Retablos de mármol
Actualizado: GuardarA la vida, como a la muerte, hay que mirarla a la cara, a los ojos, con la gallardía de los enamorados, altiva quizás pero jamás osca, para poder con ello interpretar con rigor todas las pautas de ese predio feraz sin lindes que resulta ser ella misma; esa eclosión germinadora desmesurada. Esa explosión seminal que engendra el milagro de la vida extinguible, de la vida finita. La que emula a la flor y al orvallo, ambos dones finitos. La que instaura la legislación de las pequeñas precisiones e imprecisiones. La ley de los detalles, de los matices, de las modulaciones, de las gamas cromáticas y las polifonías.
Y así, estando metidos en los menesteres de la interpretación de los trasiegos de la razón para instaurarse en pauta indefectible, su vocación postrera, conviene plantarse humildemente a valorar la portentosa aptitud y actitud de los hermanos Andrea y Juan Antonio Andreoli, entre 1683 y 1691, marmolistas genoveses, para diseñar, esculpir, despiezar y ahormar, el cúmulo de piezas de mármoles blancos, verdes, rojos y negros, tal pirueta volumétrica y plástica, para convertirlo finalmente en el retablo mayor marmóreo de la Iglesia del Convento de Santo Domingo, donde se asienta y aposenta la imagen de nuestra dulce y dulcificada Patrona de nuestro atrabiliario Cádiz.
De estas obras singulares, portentosas, de la prodigiosa artesanía de los siglos XVII y XVIII del barroco hispalense y gaditano, ha de tomarse ejemplar nota de la importancia que en todas ellas tienen la compleja y prolija realización.

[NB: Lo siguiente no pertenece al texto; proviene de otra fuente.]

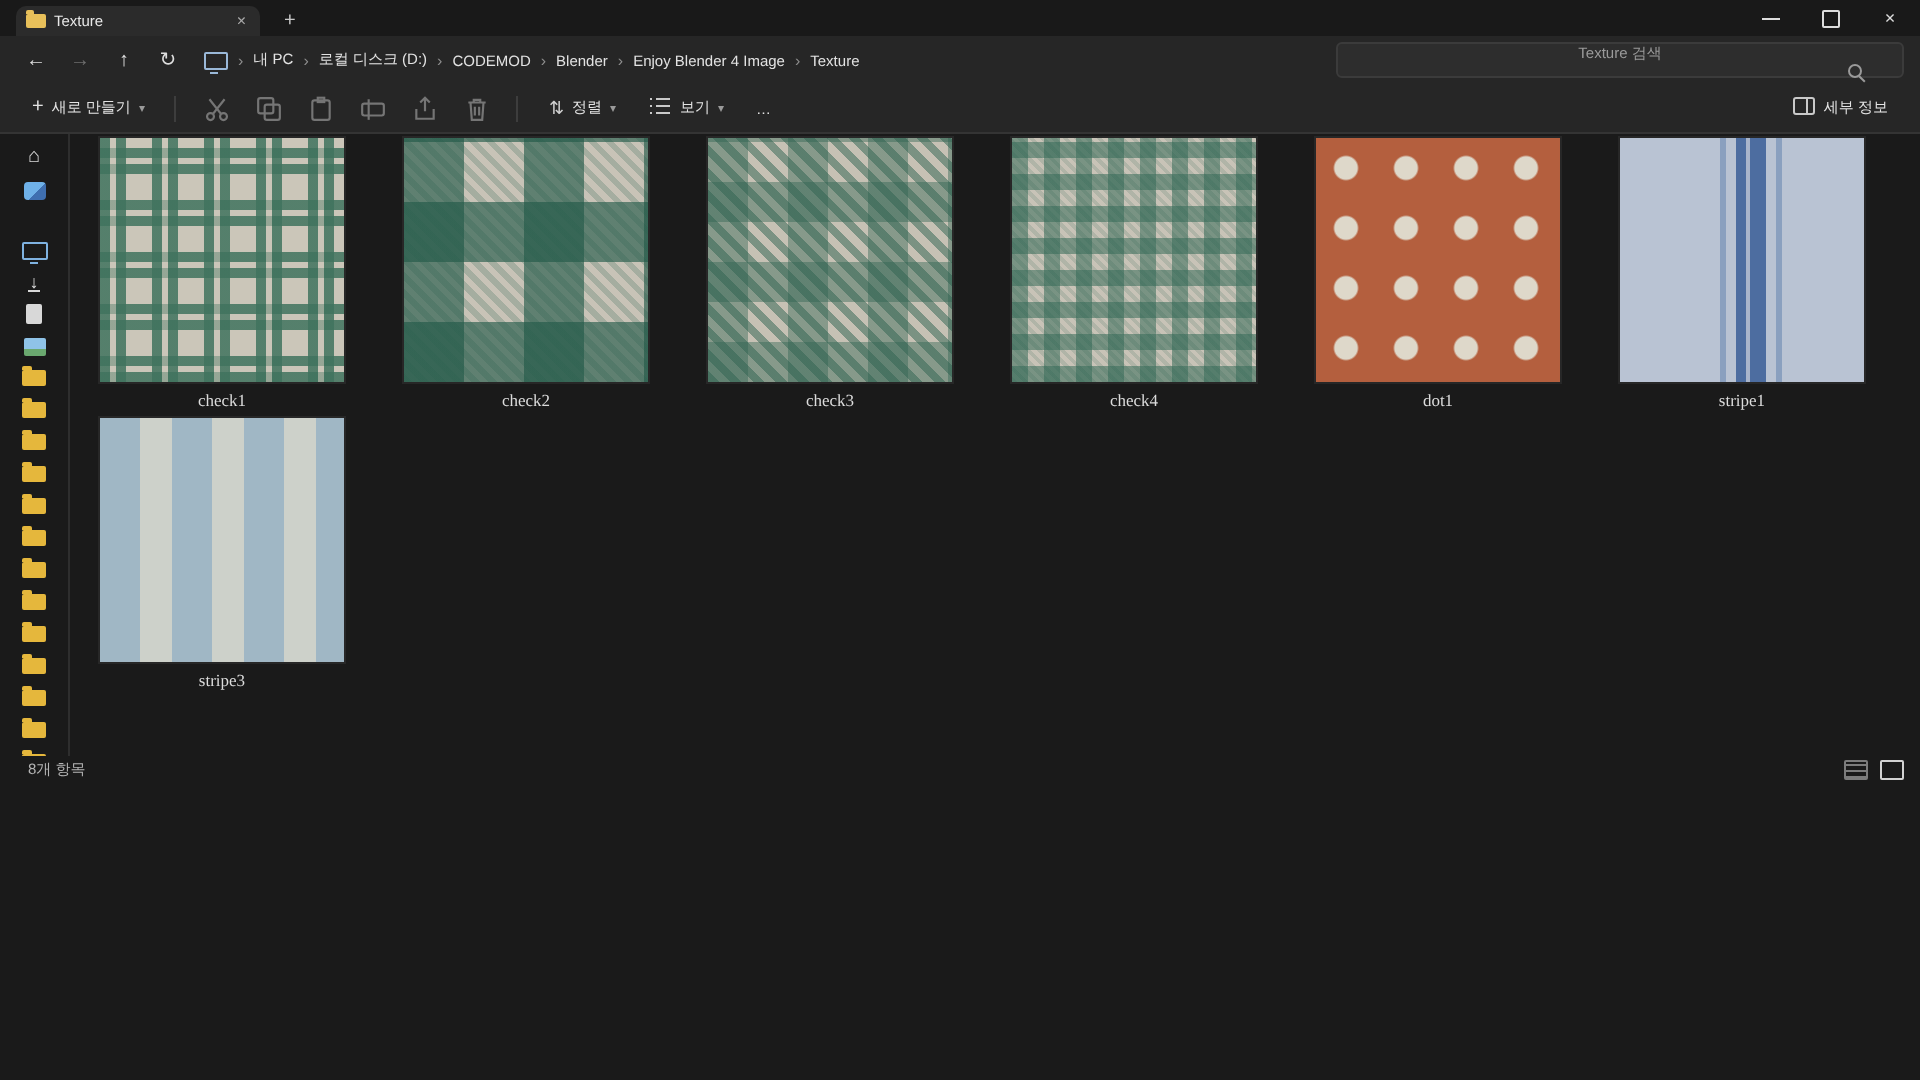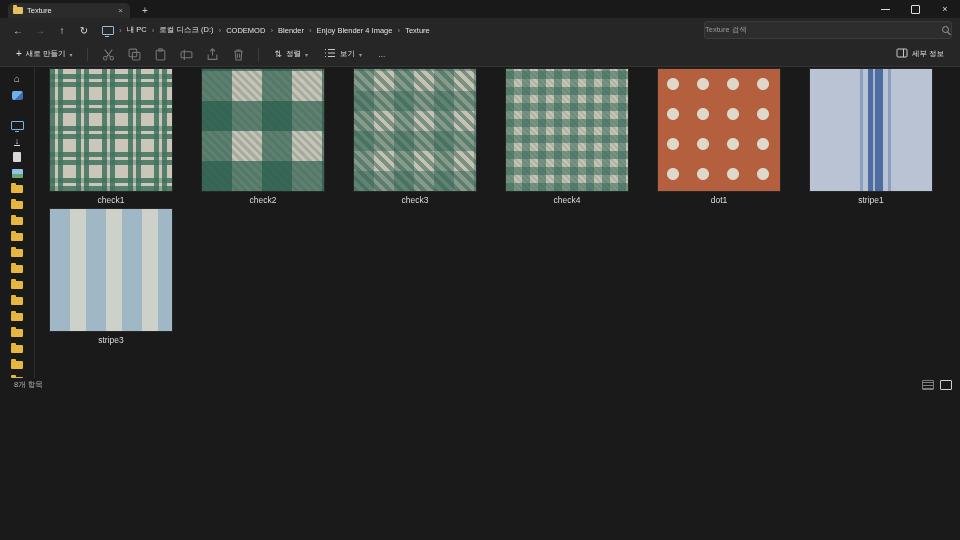--- a/index.html
+++ b/index.html
@@ -25,21 +25,21 @@
   .addressbar{height:24px;background:#262626;display:flex;align-items:center;padding:0 8px;gap:2px;flex:0 0 auto;}
   .navbtn{width:20px;height:18px;display:flex;align-items:center;justify-content:center;
     color:#dedede;font-size:10px;border-radius:3px;}
   .navbtn.disabled{color:#6e6e6e;}
   .crumbbar{display:flex;align-items:center;margin-left:6px;gap:1px;min-width:0;}
   .pc-icon{width:10px;height:7px;border:1px solid #9ab8d8;border-radius:1px;position:relative;margin-right:3px;}
   .pc-icon::after{content:"";position:absolute;left:2px;bottom:-3px;width:4px;height:1px;background:#9ab8d8;}
   .crumb{font-size:7.5px;color:#e2e2e2;padding:2px 3px;border-radius:2px;white-space:nowrap;}
   .crumb-sep{font-size:8px;color:#8d8d8d;padding:0 1px;}
   .searchbox{margin-left:auto;width:246px;height:16px;background:#2d2d2d;border:1px solid #3b3b3b;
-    border-radius:3px;display:flex;align-items:center;padding:0 0;}
+    border-radius:3px;display:flex;align-items:center;padding:0 18px;flex-direction:column;}
   .search-text{font-size:7.5px;color:#9a9a9a;}
   .search-glass{margin-left:auto;width:9px;height:9px;position:relative;}
   .search-glass::before{content:"";position:absolute;top:0;left:0;width:5px;height:5px;border:1px solid #9a9a9a;border-radius:50%;}
   .search-glass::after{content:"";position:absolute;width:4px;border-top:1px solid #9a9a9a;transform:rotate(45deg);left:5px;top:7px;}
 
   
   .toolbar{height:24px;background:#262626;border-bottom:1px solid #343434;display:flex;
     align-items:center;padding:0 10px;gap:4px;flex:0 0 auto;}
   .tb-btn{display:flex;align-items:center;gap:4px;padding:3px 6px;border-radius:3px;color:#e3e3e3;font-size:7.5px;white-space:nowrap;}
   .tb-plus{font-size:10px;color:#e3e3e3;line-height:8px;}
@@ -70,21 +70,21 @@
   .folder-ic{width:12px;height:8px;background:#e5b73c;border-radius:1px;position:relative;}
   .folder-ic::before{content:"";position:absolute;top:-2px;left:0;width:5px;height:2px;background:#e5b73c;border-radius:1px 1px 0 0;}
   .pc-tree-icon{width:11px;height:7px;background:#7fb2e0;border-radius:1px;position:relative;}
   .pc-tree-icon::after{content:"";position:absolute;left:3px;bottom:-2px;width:4px;height:1px;background:#7fb2e0;}
   .drive-icon{width:11px;height:5px;background:#9a9a9a;border-radius:1px;position:relative;}
   .drive-icon::after{content:"";position:absolute;right:1px;top:1px;width:2px;height:2px;border-radius:50%;background:#4c4c4c;}
   .net-icon{width:10px;height:6px;border:1px solid #8a8a8a;border-radius:1px;}
 
   
   .content{flex:1 1 auto;overflow:hidden;background:#1a1a1a;padding:2px 0 0 15px;}
-  .grid{display:grid;grid-template-columns:repeat(6,122px);column-gap:30px;row-gap:0;align-content:start;}
+  .grid{display:grid;grid-template-columns:repeat(6,122px);column-gap:30px;row-gap:0;align-content:start;font-family:Liberation Serif, serif;}
   .file{width:122px;margin-bottom:4px;}
   .thumb{width:122px;height:122px;outline:1px solid rgba(255,255,255,.06);}
   .fname{font-size:8.5px;color:#dcdcdc;text-align:center;margin-top:4px;height:10px;white-space:nowrap;}
 
   .thumb[data-pattern="check1"]{background-color:#cbc6b9;background-image:
     repeating-linear-gradient(90deg, rgba(64,115,94,.85) 0 5px, rgba(203,198,185,.55) 5px 8px, rgba(64,115,94,.85) 8px 13px, rgba(0,0,0,0) 13px 26px),
     repeating-linear-gradient(0deg, rgba(64,115,94,.85) 0 5px, rgba(203,198,185,.55) 5px 8px, rgba(64,115,94,.85) 8px 13px, rgba(0,0,0,0) 13px 26px);}
   .thumb[data-pattern="check2"]{background-color:#c8c3b7;background-image:
     repeating-linear-gradient(45deg, rgba(40,96,78,.22) 0 3px, rgba(0,0,0,0) 3px 6px),
     repeating-linear-gradient(90deg, rgba(31,87,70,.62) 0 30px, rgba(0,0,0,0) 30px 60px),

El rigor y la precisión en la mesura y el detalle. El milímetro. El equilibrio. La armonía. El ritmo. El sentido. Los despieces llegan de Génova y en Cádiz se ensamblan con malabarismo, sin que pierdan ni un ápice de la solemnidad votiva que los inspira y disecciona.
No puede, ni debe, contemplarse Europa, por ende España, sin cirujana precisión del despiece y el ensamblaje. Sin visión holística, sin gestos integrales, sin habilidades de la marquetería capaz de convertir un paisaje de enconos y gestos oscos monocromáticos, broncos, en una policromía refulgente concordante sin lindes. Aquel que no sirva para incluirse, sumarse, ensamblarse, realizarse en el otro y lo otro, debe tomarse en serio lo de aprender a amar geomorfológicamente.